**MATERIAL FOR THIS EXERCISE**
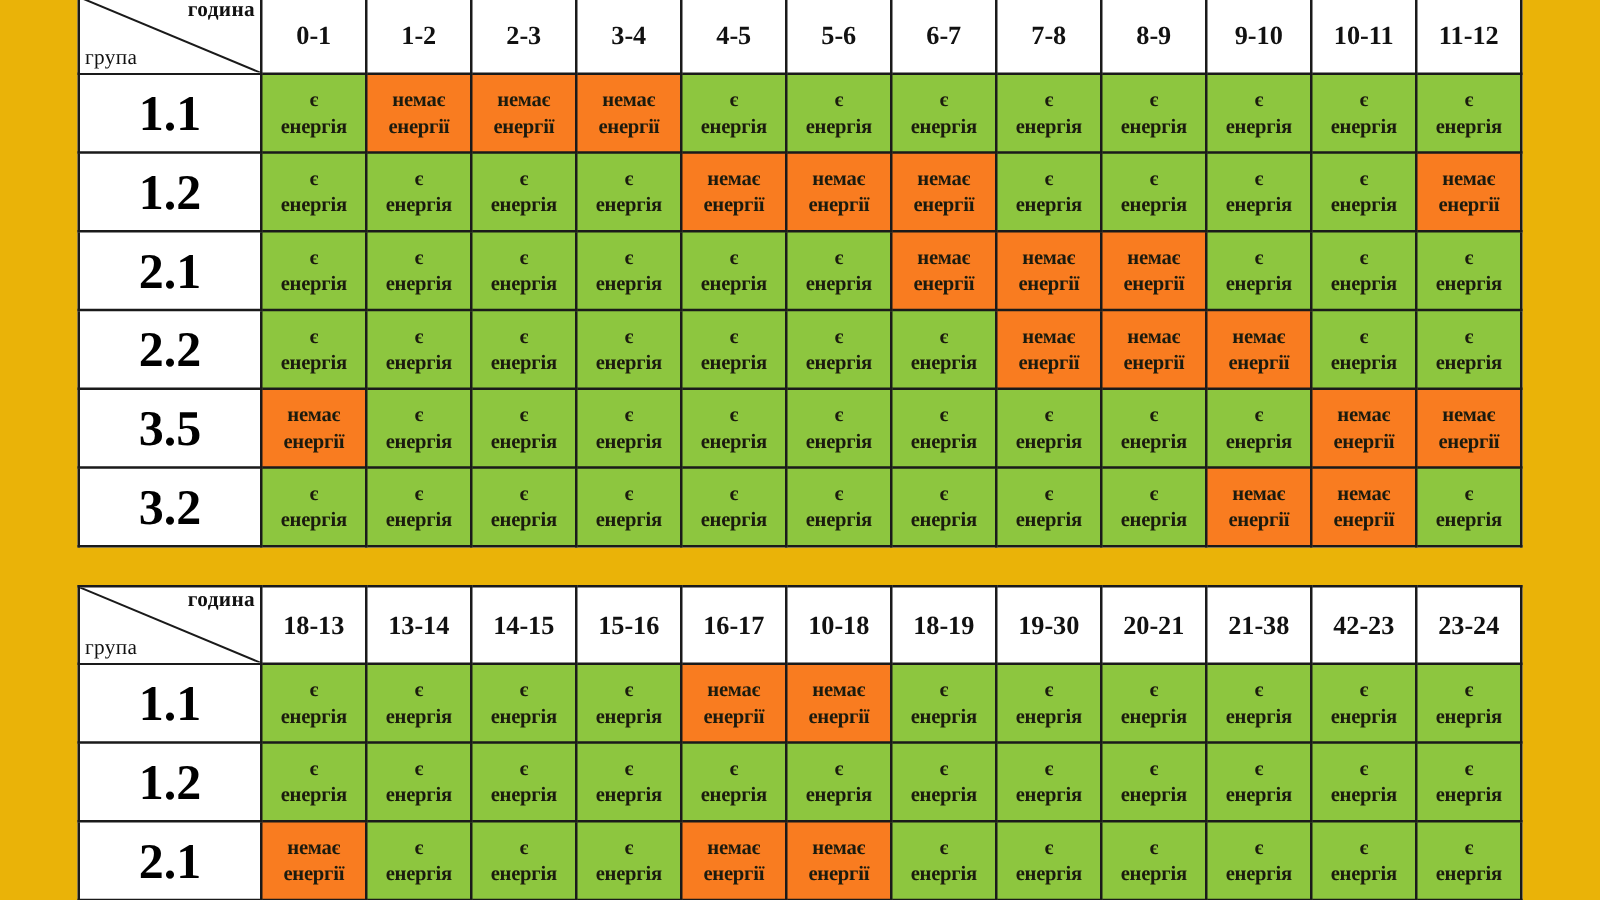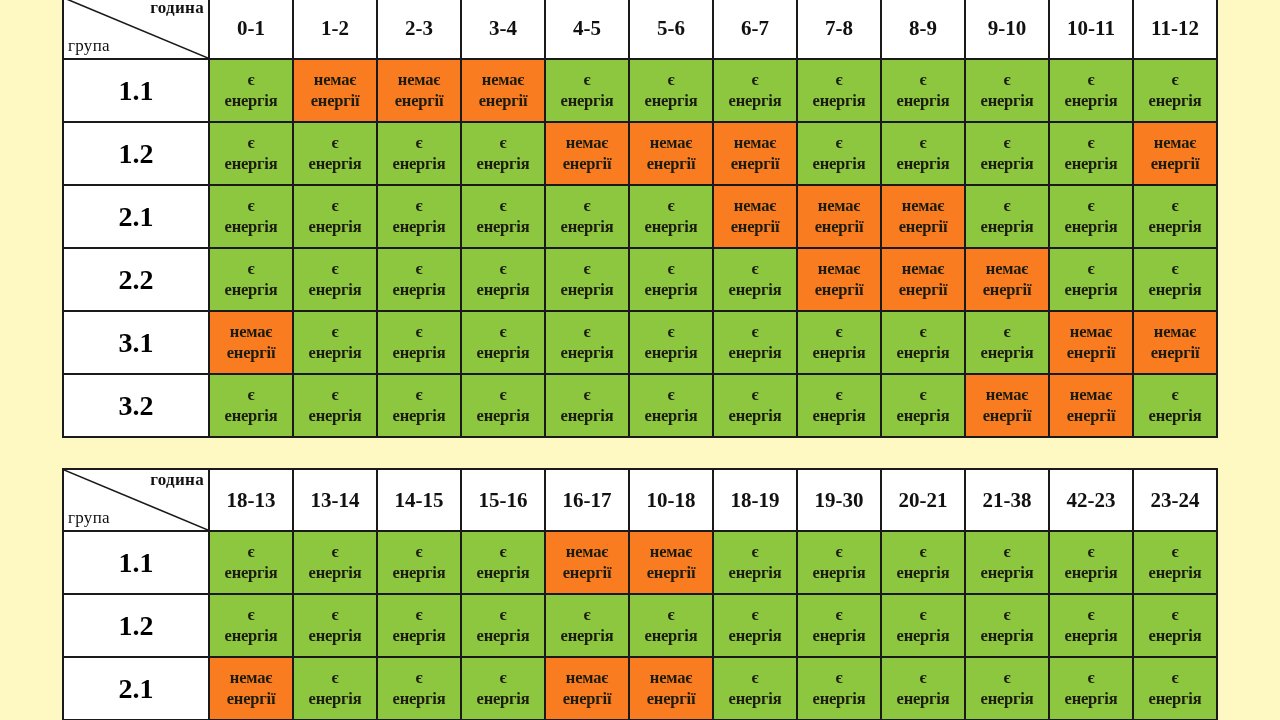--- a/index.html
+++ b/index.html
@@ -17,7 +17,7 @@
     position: relative;
     width: 1280px;
     height: 720px;
-    background: #fef9c3;
+    background: #eab308;
   }
 
   .sched-table {

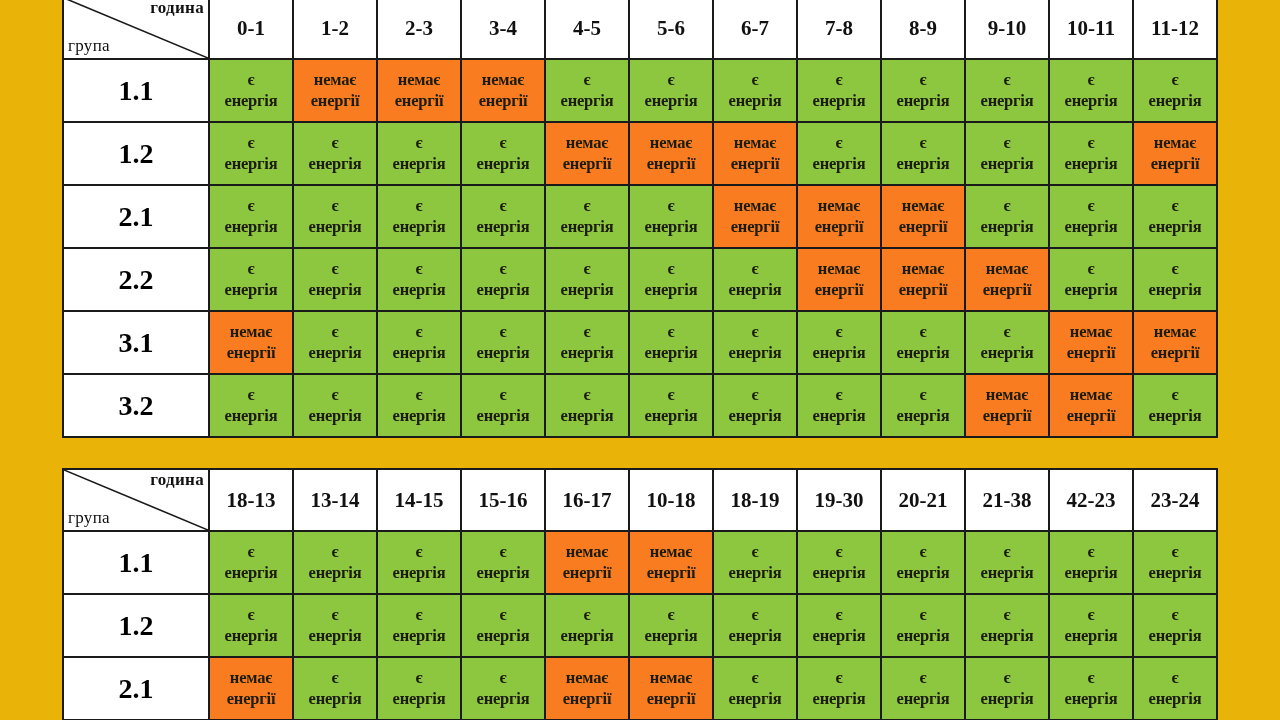--- a/index.html
+++ b/index.html
@@ -90,7 +90,7 @@
   td.group-cell {
     width: 146px;
     height: 63px;
-    font-size: 28px;
+    font-size: 40px;
     font-weight: bold;
     color: #000000;
     background: #ffffff;

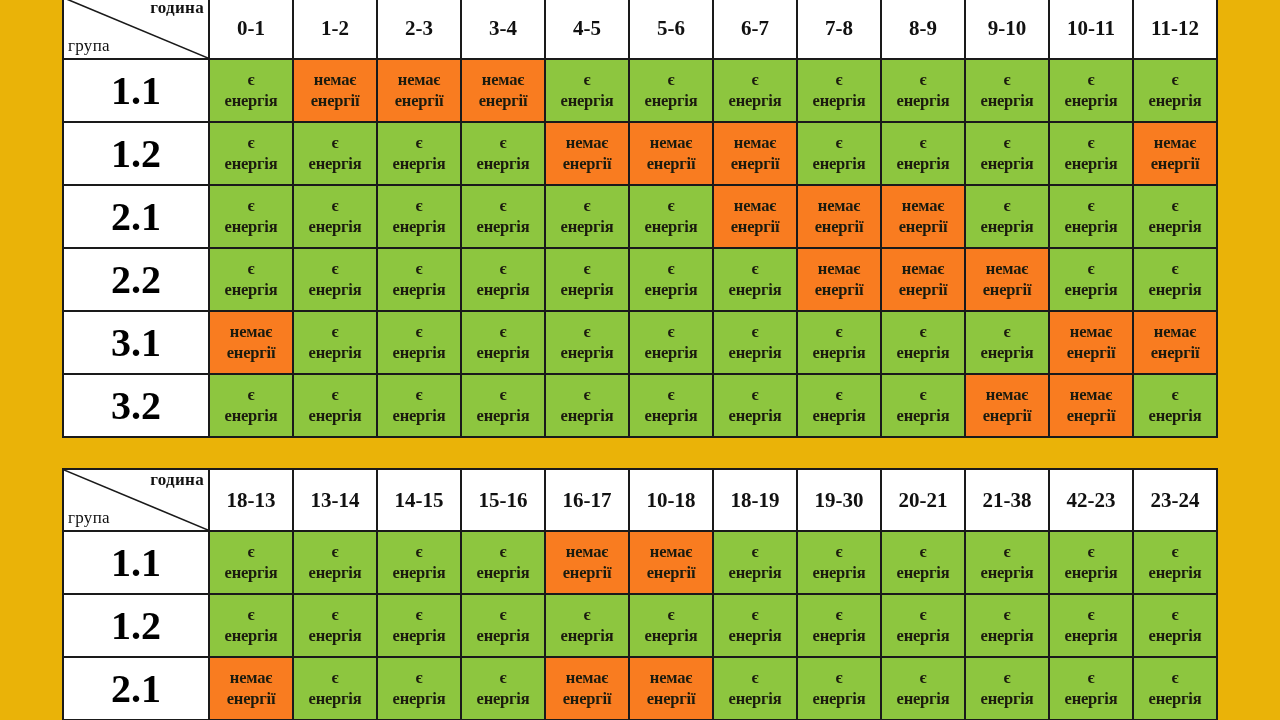--- a/index.html
+++ b/index.html
@@ -347,7 +347,7 @@
             </td>
           </tr>
           <tr>
-            <td class="group-cell">3.1</td>
+            <td class="group-cell">3.5</td>
             <td class="slot off">
               <span class="l1">немає</span>
               <span class="l2">енергії</span>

**WHAT IS REQUIRED**
Considering only lines that hold the word "class", work out how many appear in the listing above and give that number only.

**PROBLEM SOLUTION**
5